The assessment findings in 16 countries also highlight various programmatic, legal, and policy gaps and barriers that negatively impact TB key and vulnerable populations. These include an absence of policies, programs, and dedicated resources in national TB programs recognizing and prioritizing these populations in national disease responses. Relatedly, the findings in seven countries reveal that national TB programs do not collect or effectively disaggregate data for TB key and vulnerable populations to understand their size, locations, and unique vulnerabilities. In 10 countries, the findings reveal that criminal or administrative laws and policies and the fear of law enforcement deter the use of TB health services among these populations, such as people who use drugs, sex workers, undocumented migrants, and people with a history of imprisonment. The assessment findings in six countries further highlight that a lack of health services integration for people affected by TB living with HIV, who use drugs, or who have diabetes deters their use of TB health services.
Participation
The CRG assessment findings expose a dearth of mobilization and meaningful engagement of people affected by TB and TB key and vulnerable populations in the national TB responses in most of the 20 countries in this analysis. The fact that reports from four countries do not discuss participation at all underscores this situation. The reports in the other 16 countries do not address participation to the same extent or in as much detail as the other issues examined in this section.

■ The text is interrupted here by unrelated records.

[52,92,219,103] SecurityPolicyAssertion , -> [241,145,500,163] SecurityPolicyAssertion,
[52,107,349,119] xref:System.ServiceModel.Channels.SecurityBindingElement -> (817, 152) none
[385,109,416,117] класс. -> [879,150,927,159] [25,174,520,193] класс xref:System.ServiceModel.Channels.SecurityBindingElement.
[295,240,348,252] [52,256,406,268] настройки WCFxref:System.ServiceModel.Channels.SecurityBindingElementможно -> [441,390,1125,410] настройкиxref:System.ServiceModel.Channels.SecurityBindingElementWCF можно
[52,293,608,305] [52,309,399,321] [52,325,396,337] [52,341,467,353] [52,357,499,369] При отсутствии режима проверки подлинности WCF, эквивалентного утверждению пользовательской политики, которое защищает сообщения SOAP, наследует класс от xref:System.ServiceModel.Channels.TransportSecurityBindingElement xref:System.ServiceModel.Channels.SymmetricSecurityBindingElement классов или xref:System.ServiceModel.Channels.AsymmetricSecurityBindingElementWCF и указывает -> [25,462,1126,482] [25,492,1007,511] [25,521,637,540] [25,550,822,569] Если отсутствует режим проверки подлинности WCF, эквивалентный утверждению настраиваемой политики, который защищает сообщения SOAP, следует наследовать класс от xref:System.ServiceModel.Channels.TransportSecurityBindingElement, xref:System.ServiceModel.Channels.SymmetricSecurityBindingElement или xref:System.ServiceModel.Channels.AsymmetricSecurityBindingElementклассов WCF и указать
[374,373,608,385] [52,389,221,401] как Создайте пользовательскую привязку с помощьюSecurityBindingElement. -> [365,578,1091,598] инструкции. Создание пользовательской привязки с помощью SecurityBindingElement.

Nonetheless, the findings in 10 of the 16 countries that consider participation highlight the low number of civil society and community groups working on TB, the limited influence of such groups, and the limited financial and other support available to these groups to facilitate their meaningful participation in the TB response. The findings in eight countries further reveal that national TB programs fail to meaningfully engage people affected by TB in designing, implementing, monitoring, and evaluating TB policies and programs. The assessments in two countries discovered that gaps or barriers in law and policy hinder the meaningful participation of communities affected by TB. These gaps include the failure of legislation to recognize the right of people affected by TB to participate in health decision-making processes.

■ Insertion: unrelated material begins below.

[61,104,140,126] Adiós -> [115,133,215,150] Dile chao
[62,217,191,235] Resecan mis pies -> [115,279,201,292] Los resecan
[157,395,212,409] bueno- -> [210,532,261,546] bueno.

Remedies and accountability
The CRG assessment findings reveal that people affected by TB have limited access to justice and accountability mechanisms in the TB response. The fact that reports from three countries do not address concerns related to remedies and accountability highlights this problem. In 10 of the 17 countries that consider the issue, the assessments found that law and policy do not establish judicially enforceable legal rights or mechanisms for people affected by TB to seek remedies for rights violations and other legal matters. Reports from these countries noted a range of issues for which remedies and accountability were out of reach. These include discrimination in employment and health care, violations of the rights to privacy and confidentiality, denial of health services, and compensation for occupational exposure to TB, including for health workers.

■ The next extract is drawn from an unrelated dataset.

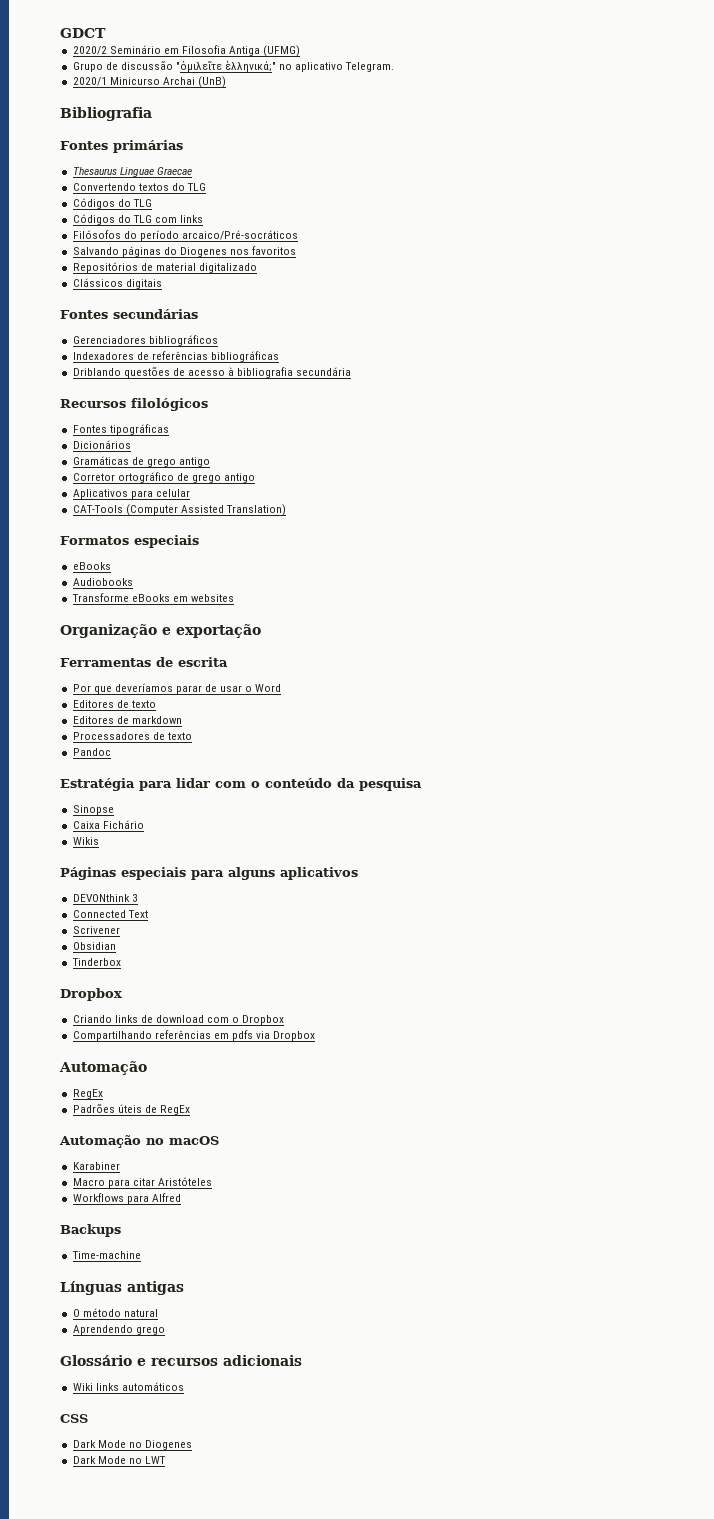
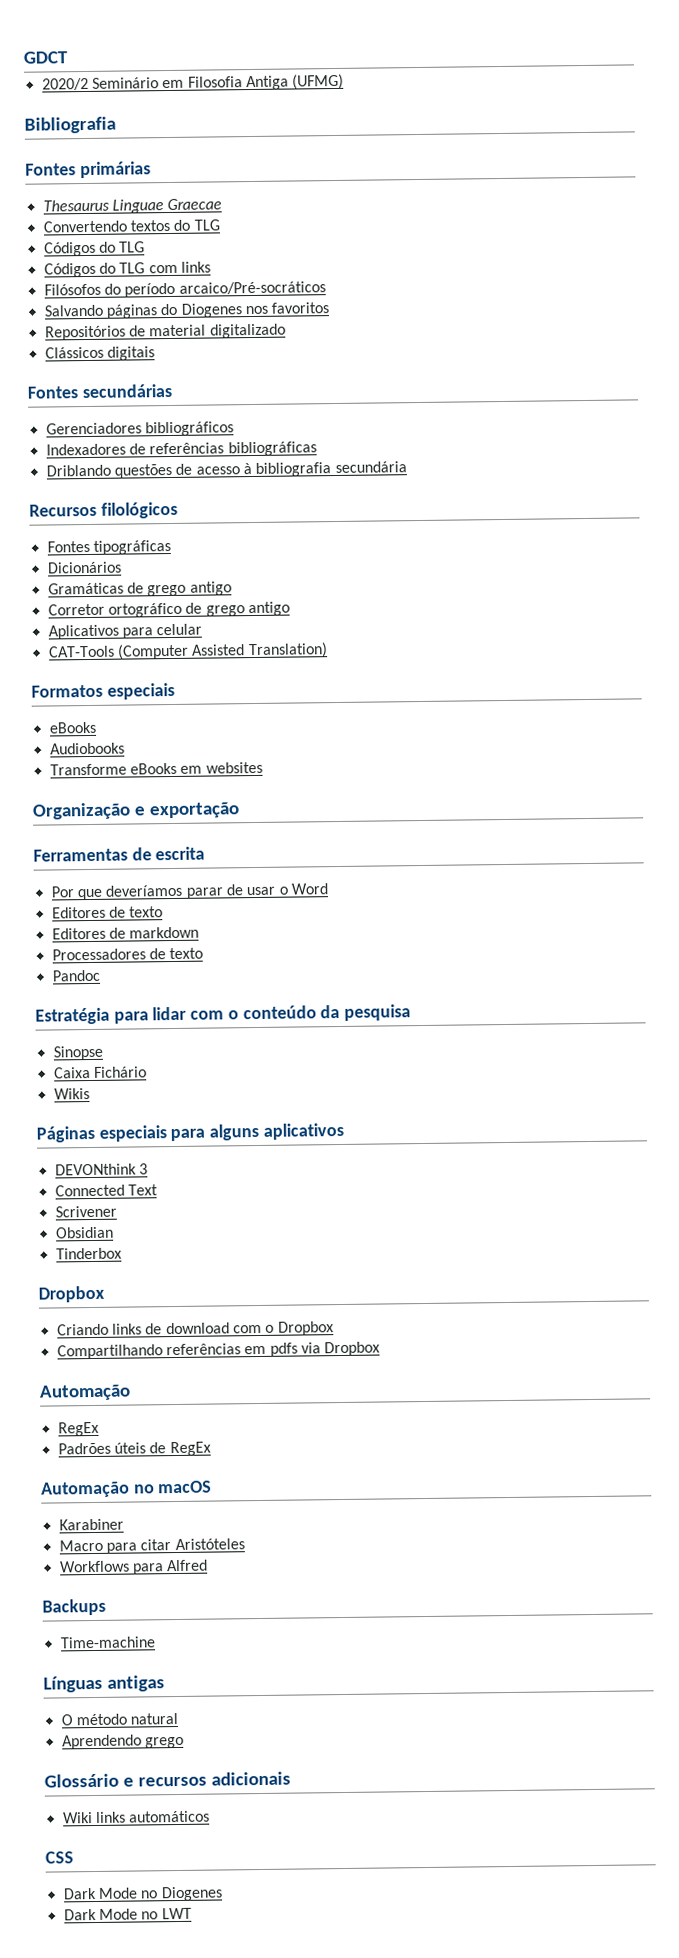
[72,60,395,72] [72,76,226,88] // Grupo de discussão "ὁμιλεῖτε ἑλληνικά;" no aplicativo Telegram. // 2020/1 Minicurso Archai (UnB) -> (345, 81) none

The assessment in nine countries discovered that people affected by TB lack access to justice due to the absence or limited availability of legal aid services. The findings in eight countries highlight that the limited use of courts by people affected by TB is due to low levels of legal literacy and knowledge about legal rights. Two countries specifically mentioned the need for alternatives to litigation, such as alternative dispute resolution and mediation, so that people affected by TB may more easily, quickly, and affordably obtain remedies and promote accountability for rights violations.
The CRG assessment findings in two countries emphasize the lack of accountability for preventable TB deaths, inappropriate medical treatment of people with TB, and other issues of serious neglect of people affected by TB, including in prisons. The findings in three countries draw attention to criminal laws that act as inappropriate and ineffective deterrents or interfere with access to remedies for people affected by TB. The reports from two countries assert that the law should not criminalize the failure of doctors, chemists, or other health workers to notify TB cases. Instead, the reports recommend that national TB programs use incentives to promote disease notification among health workers, particularly in the private sector. The assessment findings in another country reveal that laws criminalizing drug use discourage people who use drugs from seeking legal services to obtain remedies for TB-related rights violations due to fear of law enforcement.
Discussion and way forward
The political declaration from the first-ever UN High-Level Meeting on Tuberculosis contains pioneering commitments by UN member states to prioritize communities, human rights, and gender in the TB response.[45] Framed by a pledge to “protect[] and fulfill[] the human rights and dignity of all people,” these commitments strengthen and expand upon preexisting human rights commitments in the WHO End TB Strategy, the WHO Moscow Declaration, and the STP Global Plan to End TB.[46] The CRG assessment findings constitute the most robust evidence available by which to reflect on these commitments, revisit strategic priorities, and scale up investments in communities, human rights, and gender.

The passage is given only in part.